→ **Extracted entries**:
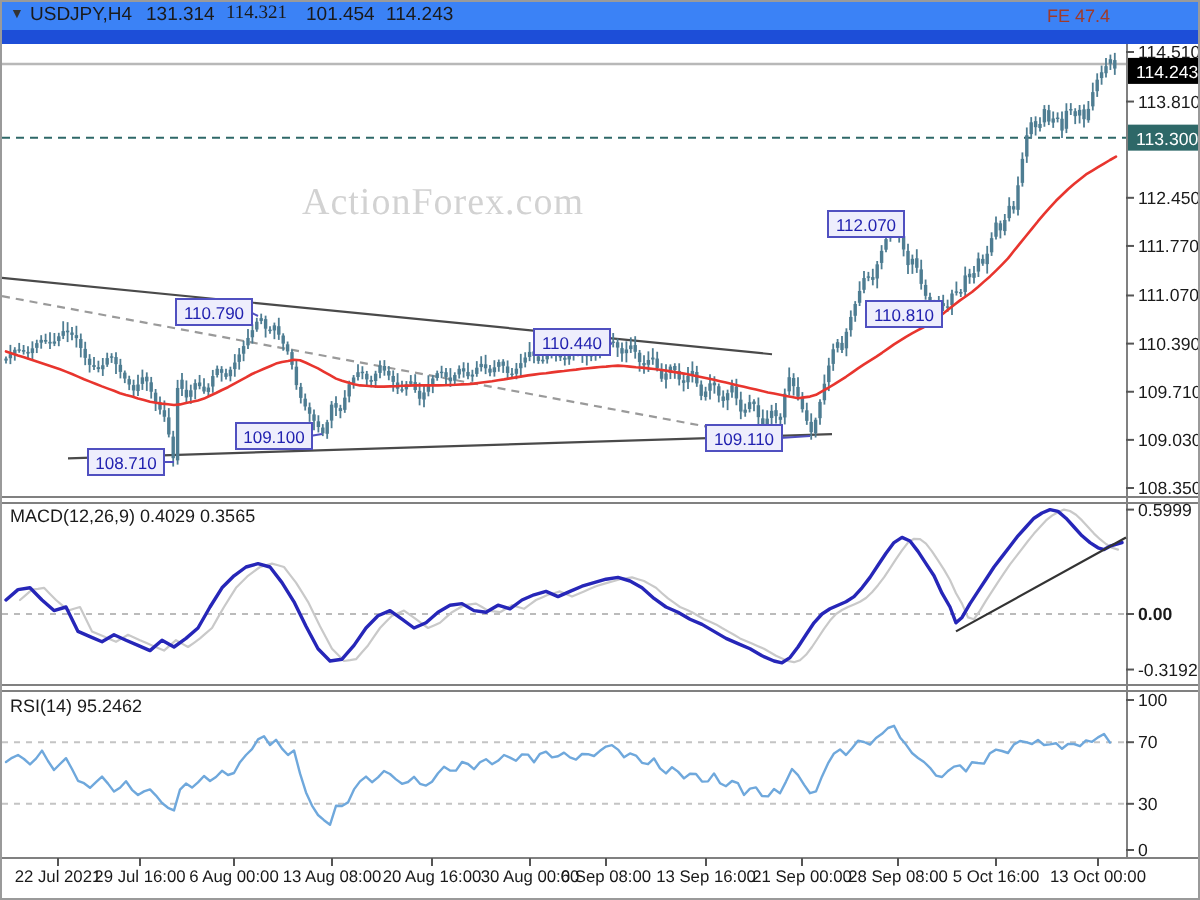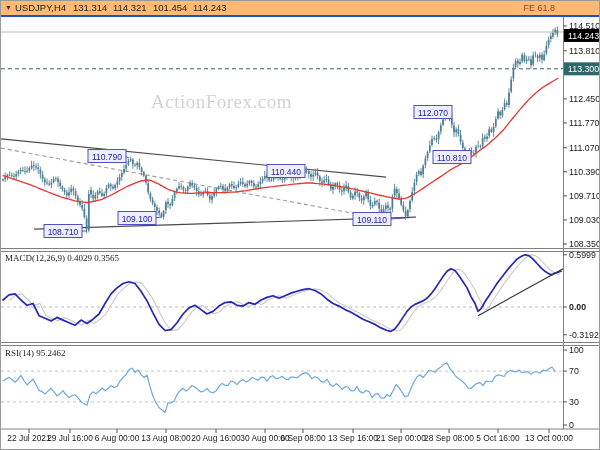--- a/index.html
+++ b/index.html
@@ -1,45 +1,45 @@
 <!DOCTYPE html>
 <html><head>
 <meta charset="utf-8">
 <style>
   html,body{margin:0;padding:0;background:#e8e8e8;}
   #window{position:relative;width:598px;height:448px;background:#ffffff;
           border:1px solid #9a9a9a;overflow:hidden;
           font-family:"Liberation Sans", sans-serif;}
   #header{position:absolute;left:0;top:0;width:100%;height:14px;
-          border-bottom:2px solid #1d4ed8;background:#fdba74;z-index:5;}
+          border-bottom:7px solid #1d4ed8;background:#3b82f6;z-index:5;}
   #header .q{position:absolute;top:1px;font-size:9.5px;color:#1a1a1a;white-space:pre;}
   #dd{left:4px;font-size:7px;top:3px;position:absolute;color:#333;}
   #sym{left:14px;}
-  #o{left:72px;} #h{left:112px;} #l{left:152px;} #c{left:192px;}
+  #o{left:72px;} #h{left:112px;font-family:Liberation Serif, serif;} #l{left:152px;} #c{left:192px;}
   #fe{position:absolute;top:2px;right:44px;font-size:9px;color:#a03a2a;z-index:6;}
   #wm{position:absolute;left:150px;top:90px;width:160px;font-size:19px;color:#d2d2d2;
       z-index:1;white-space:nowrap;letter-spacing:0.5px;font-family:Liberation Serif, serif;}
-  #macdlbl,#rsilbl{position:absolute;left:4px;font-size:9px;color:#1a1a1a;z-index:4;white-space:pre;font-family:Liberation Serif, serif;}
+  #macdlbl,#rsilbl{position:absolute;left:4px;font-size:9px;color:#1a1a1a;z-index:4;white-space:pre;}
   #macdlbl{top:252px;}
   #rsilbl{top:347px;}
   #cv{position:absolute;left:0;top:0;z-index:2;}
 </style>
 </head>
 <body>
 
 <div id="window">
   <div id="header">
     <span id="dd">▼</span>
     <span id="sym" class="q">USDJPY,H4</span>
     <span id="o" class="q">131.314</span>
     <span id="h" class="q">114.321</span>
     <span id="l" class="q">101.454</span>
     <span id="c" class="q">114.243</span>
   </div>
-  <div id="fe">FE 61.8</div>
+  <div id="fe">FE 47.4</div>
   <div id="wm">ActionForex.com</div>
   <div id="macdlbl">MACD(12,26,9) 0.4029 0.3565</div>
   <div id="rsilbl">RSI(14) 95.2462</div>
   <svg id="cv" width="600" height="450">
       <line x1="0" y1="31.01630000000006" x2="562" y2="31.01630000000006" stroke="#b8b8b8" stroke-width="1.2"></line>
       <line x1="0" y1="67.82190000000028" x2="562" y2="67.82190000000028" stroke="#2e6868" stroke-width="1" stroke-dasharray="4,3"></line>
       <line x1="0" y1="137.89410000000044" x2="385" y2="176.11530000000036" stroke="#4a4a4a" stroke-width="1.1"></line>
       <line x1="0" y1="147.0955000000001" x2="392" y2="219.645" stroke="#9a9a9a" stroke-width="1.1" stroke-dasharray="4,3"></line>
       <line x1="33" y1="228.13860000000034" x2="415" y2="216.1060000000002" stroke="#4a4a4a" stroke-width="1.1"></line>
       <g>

→ **Task**:
Copy every line of the data that holds the string "class".

→ **Problem solution**:
     <span id="sym" class="q">USDJPY,H4</span>
     <span id="o" class="q">131.314</span>
     <span id="h" class="q">114.321</span>
     <span id="l" class="q">101.454</span>
     <span id="c" class="q">114.243</span>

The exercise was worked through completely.